**Your goal**: Scan the entries that follow for the word "border", then report every line in which it appears.

**Extracted material**:
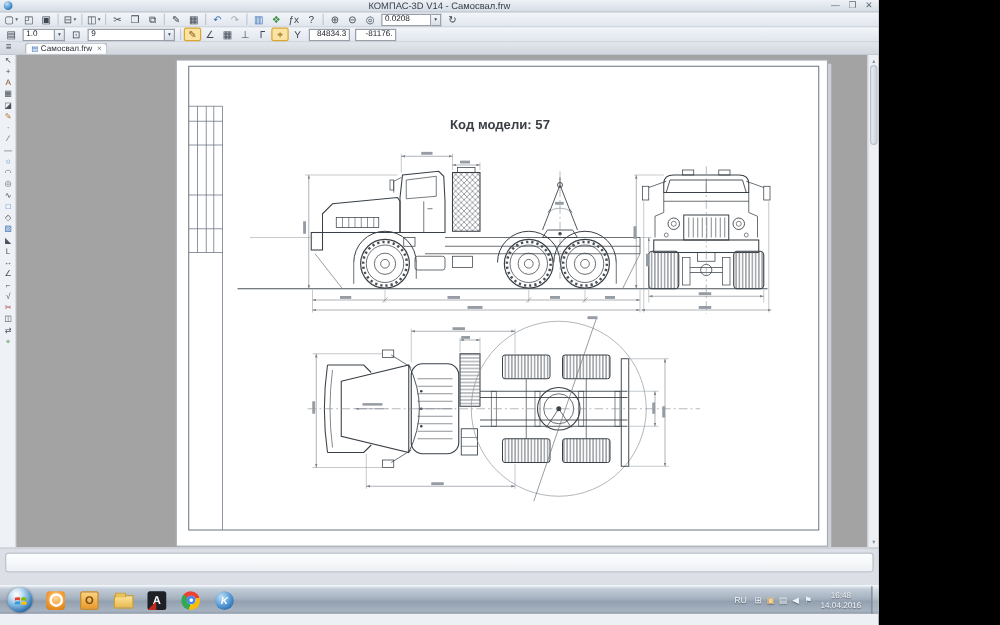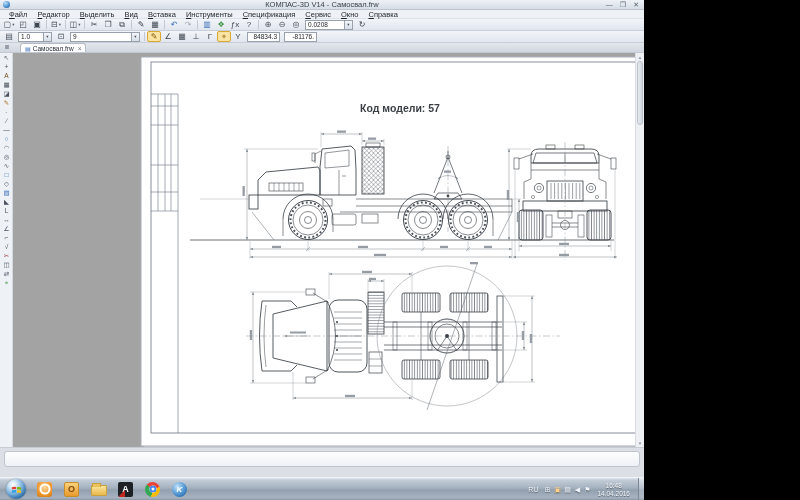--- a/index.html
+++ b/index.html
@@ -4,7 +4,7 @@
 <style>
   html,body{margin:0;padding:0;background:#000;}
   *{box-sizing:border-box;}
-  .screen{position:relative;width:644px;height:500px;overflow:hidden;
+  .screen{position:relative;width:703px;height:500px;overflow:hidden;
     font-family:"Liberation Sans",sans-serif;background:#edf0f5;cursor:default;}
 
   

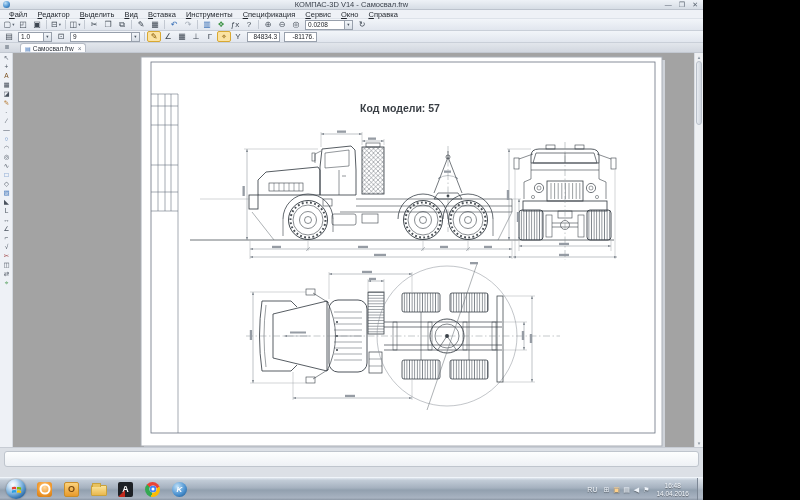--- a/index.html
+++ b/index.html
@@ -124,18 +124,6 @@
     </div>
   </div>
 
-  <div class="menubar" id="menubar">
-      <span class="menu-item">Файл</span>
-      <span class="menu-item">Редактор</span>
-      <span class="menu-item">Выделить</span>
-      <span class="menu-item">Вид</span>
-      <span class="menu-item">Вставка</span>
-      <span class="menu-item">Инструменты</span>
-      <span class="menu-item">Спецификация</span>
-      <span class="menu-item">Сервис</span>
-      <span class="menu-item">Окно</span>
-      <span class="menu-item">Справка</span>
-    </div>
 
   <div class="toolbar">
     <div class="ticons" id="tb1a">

...

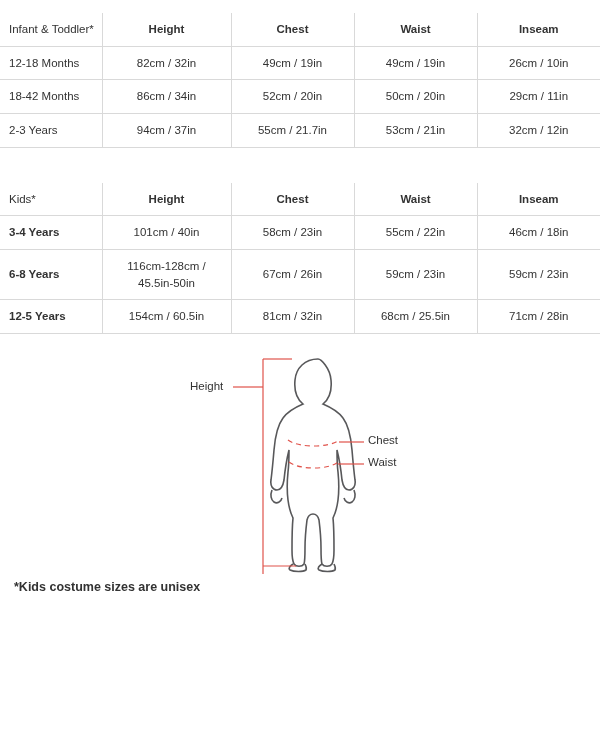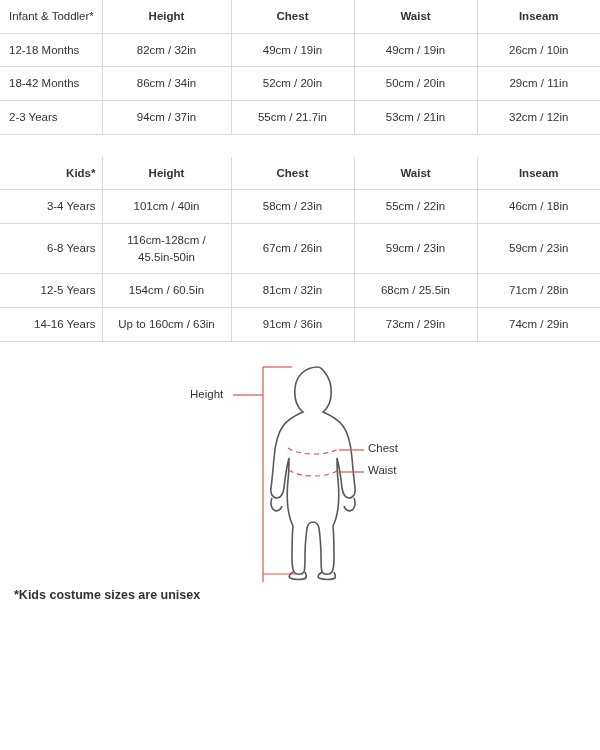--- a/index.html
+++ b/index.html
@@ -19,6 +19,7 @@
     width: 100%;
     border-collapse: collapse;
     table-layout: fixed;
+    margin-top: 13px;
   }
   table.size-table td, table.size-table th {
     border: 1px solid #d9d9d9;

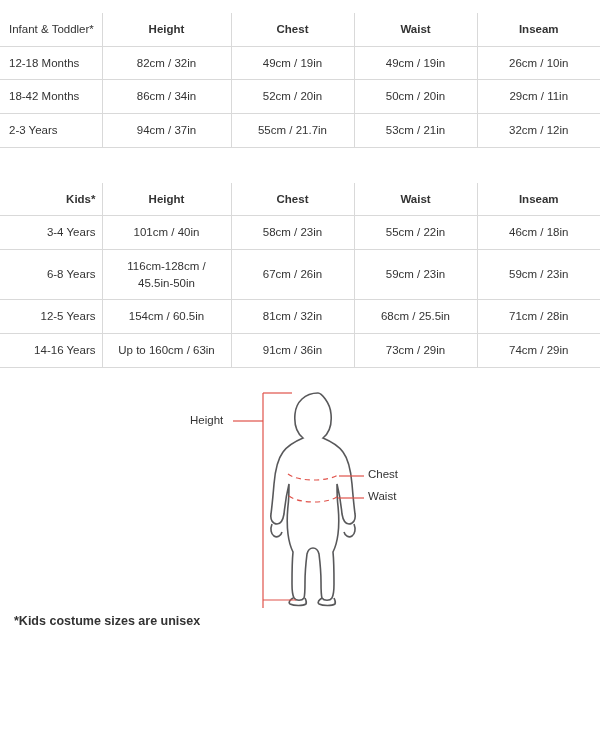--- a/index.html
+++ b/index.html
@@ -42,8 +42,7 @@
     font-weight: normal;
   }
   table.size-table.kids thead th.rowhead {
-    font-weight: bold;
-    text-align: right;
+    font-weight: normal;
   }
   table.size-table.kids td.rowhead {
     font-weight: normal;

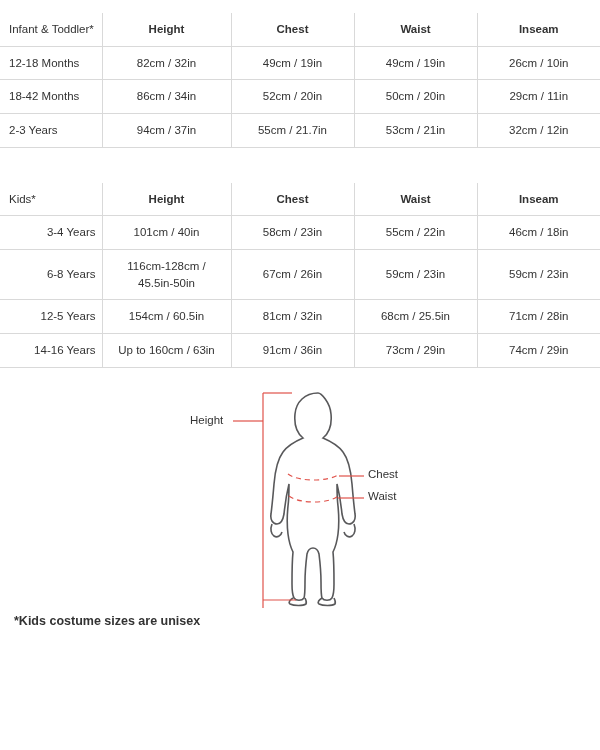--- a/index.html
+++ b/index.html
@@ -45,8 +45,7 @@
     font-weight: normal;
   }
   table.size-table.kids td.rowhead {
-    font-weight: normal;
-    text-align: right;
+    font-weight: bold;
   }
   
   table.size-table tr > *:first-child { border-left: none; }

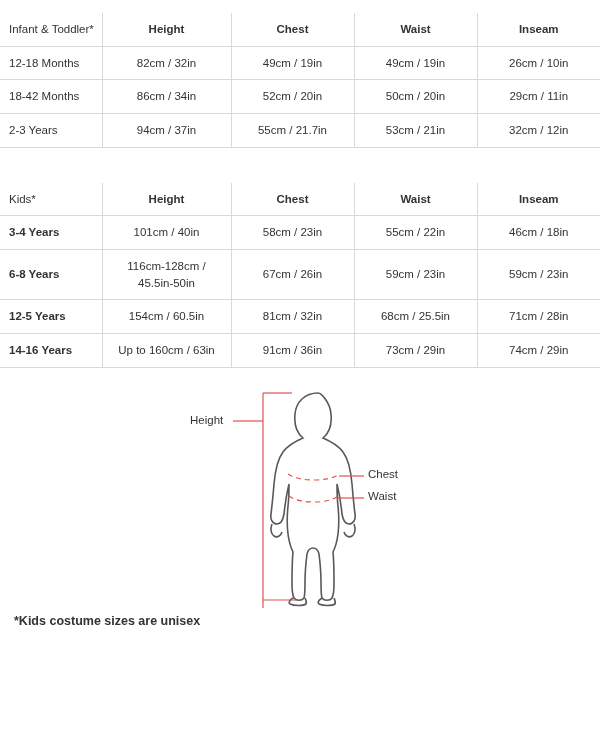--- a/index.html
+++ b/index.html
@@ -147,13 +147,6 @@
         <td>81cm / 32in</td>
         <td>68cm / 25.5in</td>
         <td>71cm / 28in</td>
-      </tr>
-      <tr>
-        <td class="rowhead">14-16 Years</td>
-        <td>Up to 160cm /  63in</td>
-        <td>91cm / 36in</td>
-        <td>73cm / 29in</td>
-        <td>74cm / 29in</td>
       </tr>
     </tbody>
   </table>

**Task result**:
   *{box-sizing:border-box;}
     border-collapse: collapse;
     border: 1px solid #d9d9d9;
   table.size-table tr > *:first-child { border-left: none; }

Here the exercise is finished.